Election campaigning ended nearly a day earlier than scheduled for the last phase of polling in West Bengal on Thursday evening, with Tuesday’s destruction of the bust of 19th century Indian renaissance icon Ishwar Chandra Vidyasagar dominating the political discourse.
The Bharatiya Janata Party (BJP), which over the past several months had kept its political plank focused on stoking a stronger sense of Hindu identity among the electorate of the state to counter the Trinamool Congress’ plank of Bengali identity, felt compelled to neutralise the Mamata Banerjee-led party’s allegations that it was BJP’s supporters behind the destruction of the statue.
Prime Minister Narendra Modi addressed two public rallies in Bengal on Thursday. He said his government was committed towards Vidyasagar's vision and promised to install his grand statue at the same spot in Kolkata where it was vandalised by "TMC goondas". At a public meeting in Uttar Pradesh’s Mau, Modi said his government would install a "panch dhatu" (five metals) statue of Vidyasagar.
At her public meetings, Banerjee, who is also the chief minister of West Bengal, rejected the PM’s offer. She said BJP "hooligans" destroyed a heritage of the state by breaking the bust in the violence during BJP chief Amit Shah's roadshow in Kolkata on Tuesday.
Banerjee termed it a matter of shame for Bengalis that the bust of Vidyasagar was vandalised. "Bengal does not seek alms from the BJP. We have the money for a new bust of Vidyasagar, who was part of Bengal Renaissance. Don't you (BJP) feel ashamed saying that Bengal has been reduced to a state of being a pauper,” she said. It was a reference to a comment by Shah at a poll rally at Canning earlier this week in which he had said that under Banerjee government “sonar (golden) Bangla has become kangal (pauper) Bangla”.
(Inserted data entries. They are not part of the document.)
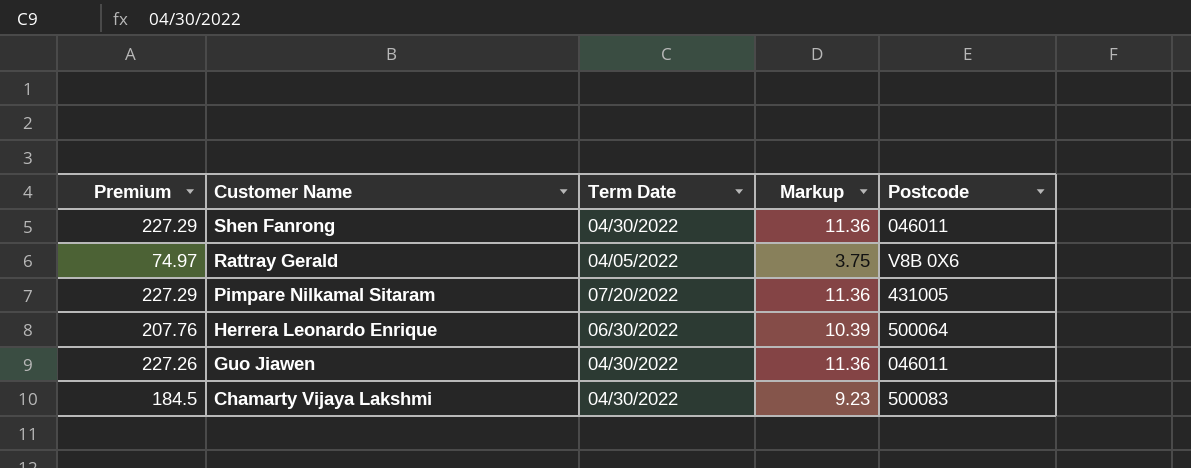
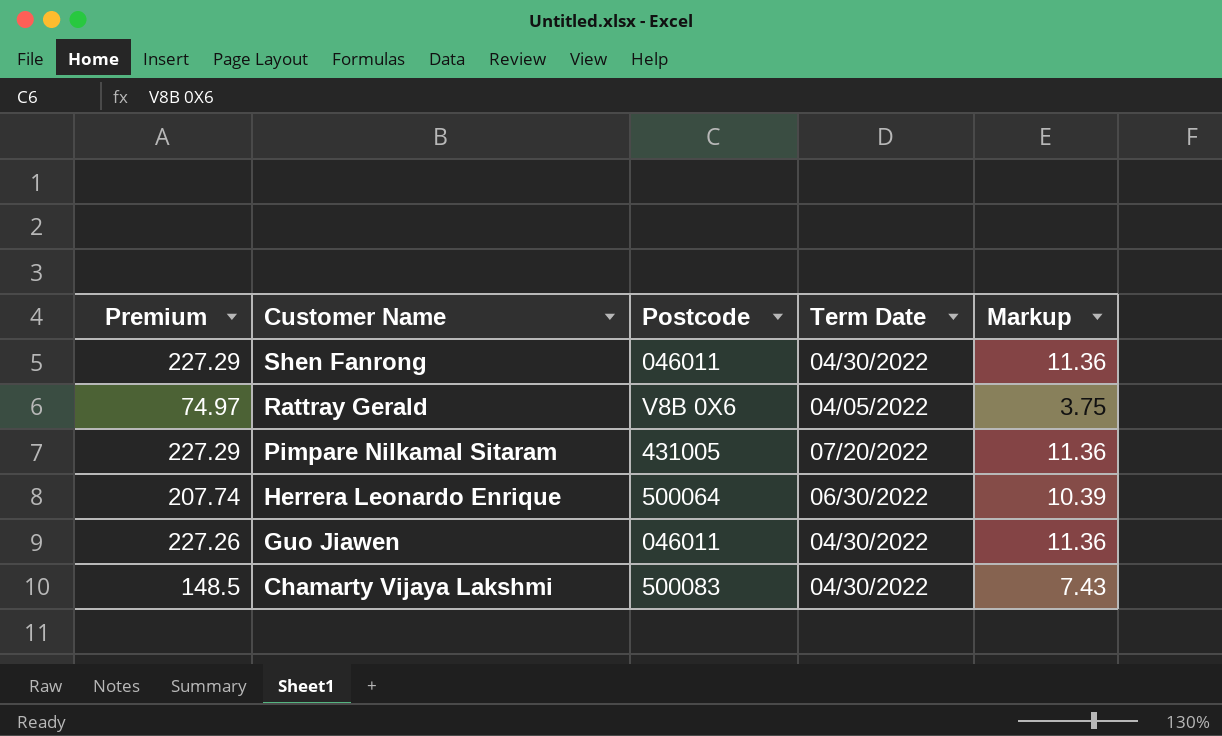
column Postcode | position: 5 -> 3
Herrera Leonardo Enrique | Premium: 207.76 -> 207.74
Chamarty Vijaya Lakshmi | Premium: 184.5 -> 148.5
Chamarty Vijaya Lakshmi | Markup: 9.23 -> 7.43

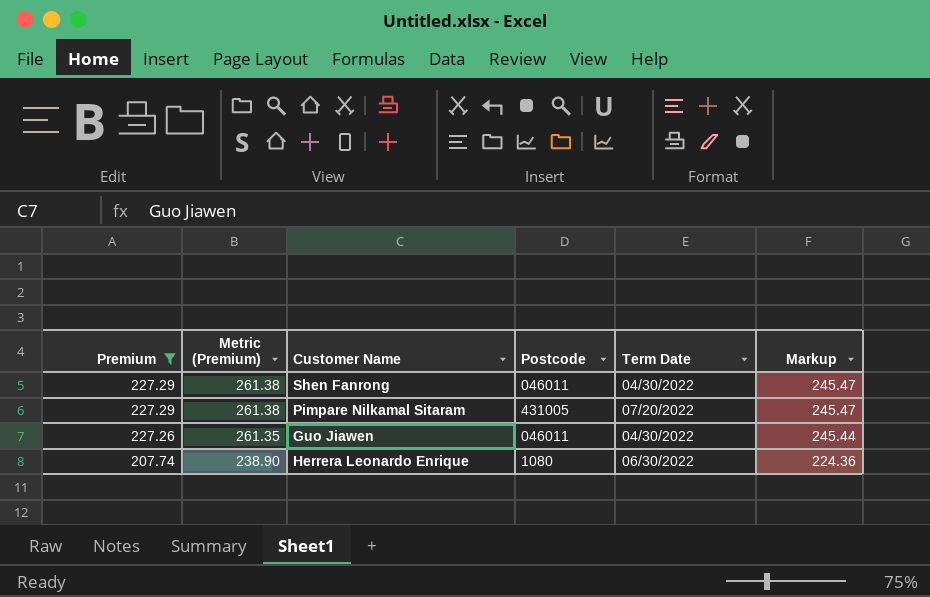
filter: none -> Premium >= 207.74
row order: Customer Name descending -> Premium descending
column Metric (Premium) | formula: none -> [Premium] * 1.15
column Markup | formula: [Premium] * 0.05 -> [Premium] * 1.08
Herrera Leonardo Enrique | Postcode: 500064 -> 1080

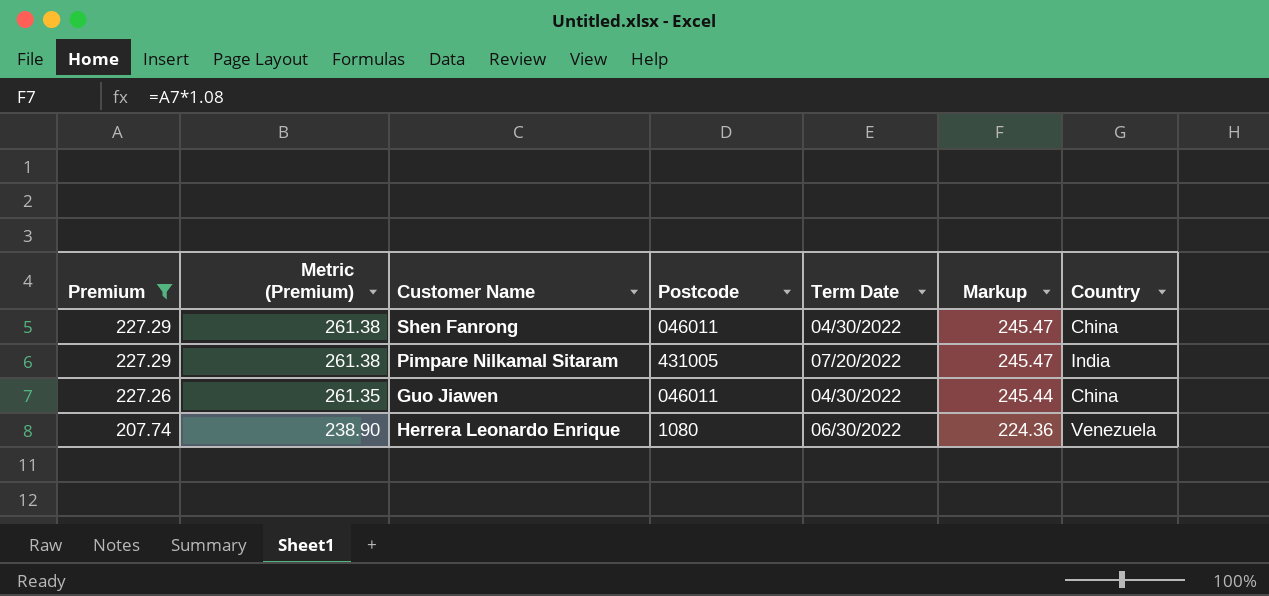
column Country | position: none -> 7

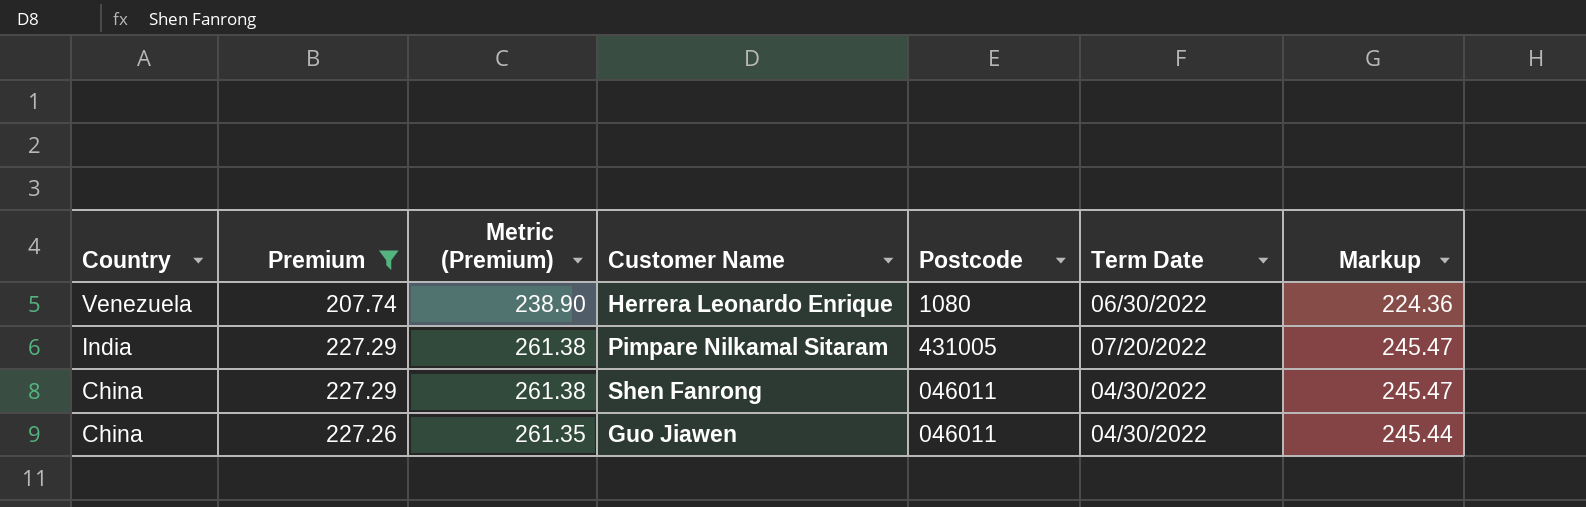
row order: Premium descending -> Country descending
column Country | position: 7 -> 1

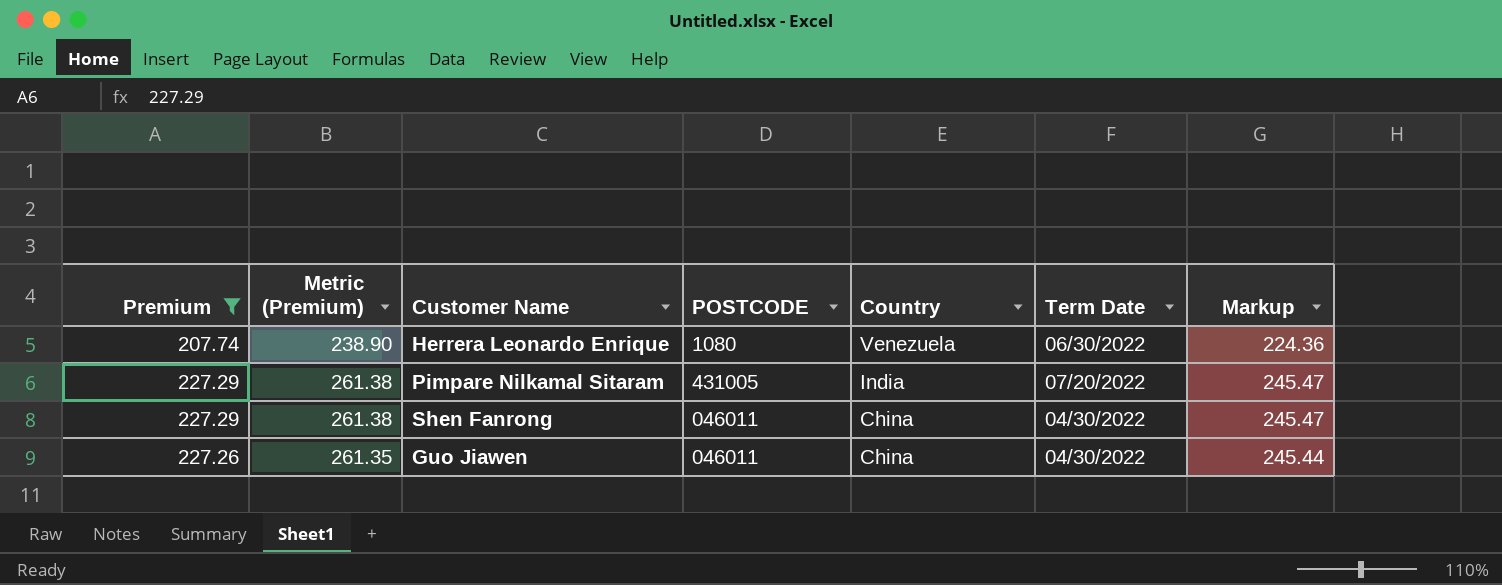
column name: Postcode -> POSTCODE
column Country | position: 1 -> 5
Both Modi and Banerjee, called each other names in their respective public meetings. The Bengal chief minister persisted with turning the incident into an issue of Bengal’s pride.
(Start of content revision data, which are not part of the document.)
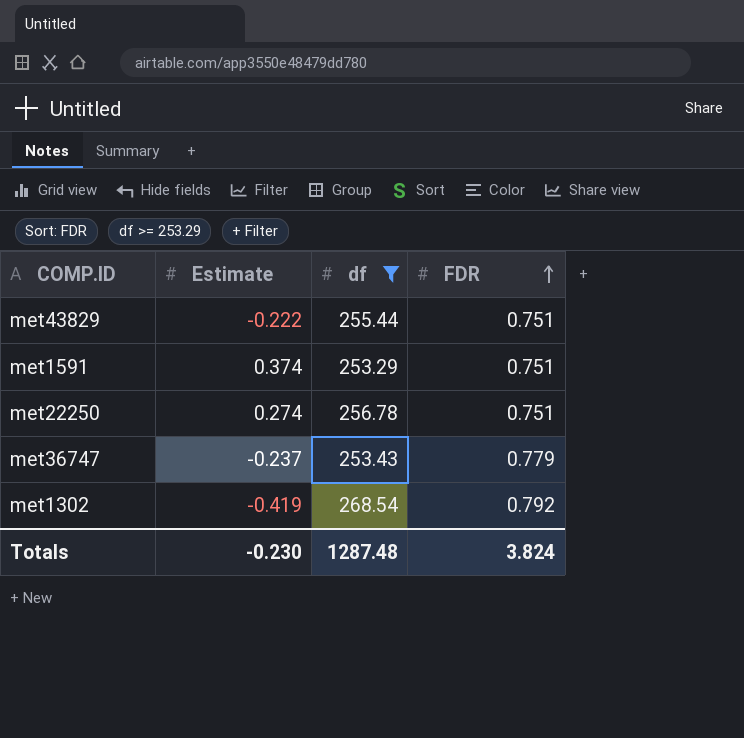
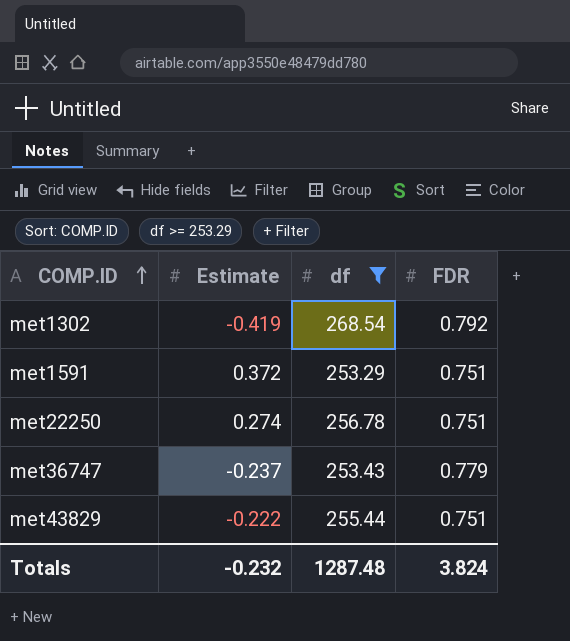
row order: FDR ascending -> COMP.ID ascending
met1591 | Estimate: 0.374 -> 0.372
Totals | Estimate: -0.230 -> -0.232

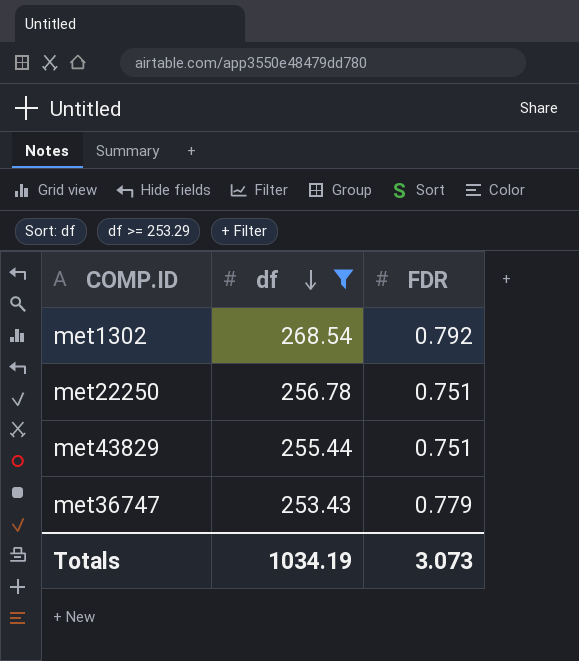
row order: COMP.ID ascending -> df descending
column Estimate | position: 2 -> none
row met1591: 0.372 | 253.29 | 0.751 -> none
Totals | df: 1287.48 -> 1034.19
Totals | FDR: 3.824 -> 3.073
“Bengalis' pride is hurt that they will not spare BJP. They will not give it (BJP) a single vote .... It will be very surprising if Modi gets a single vote from Bengalis," Banerjee said.
The campaigning ended nearly a day earlier on the Election Commission’s orders of Wednesday. Banerjee had said the EC was taking instructions from the BJP. She found support from opposition parties, including Bahujan Samaj Party chief Mayawati, the Congress and others. "I thought the EC is impartial but it seems it is sold to the BJP. I am ready if I have to go to jail for saying this," she said at a rally on Thursday.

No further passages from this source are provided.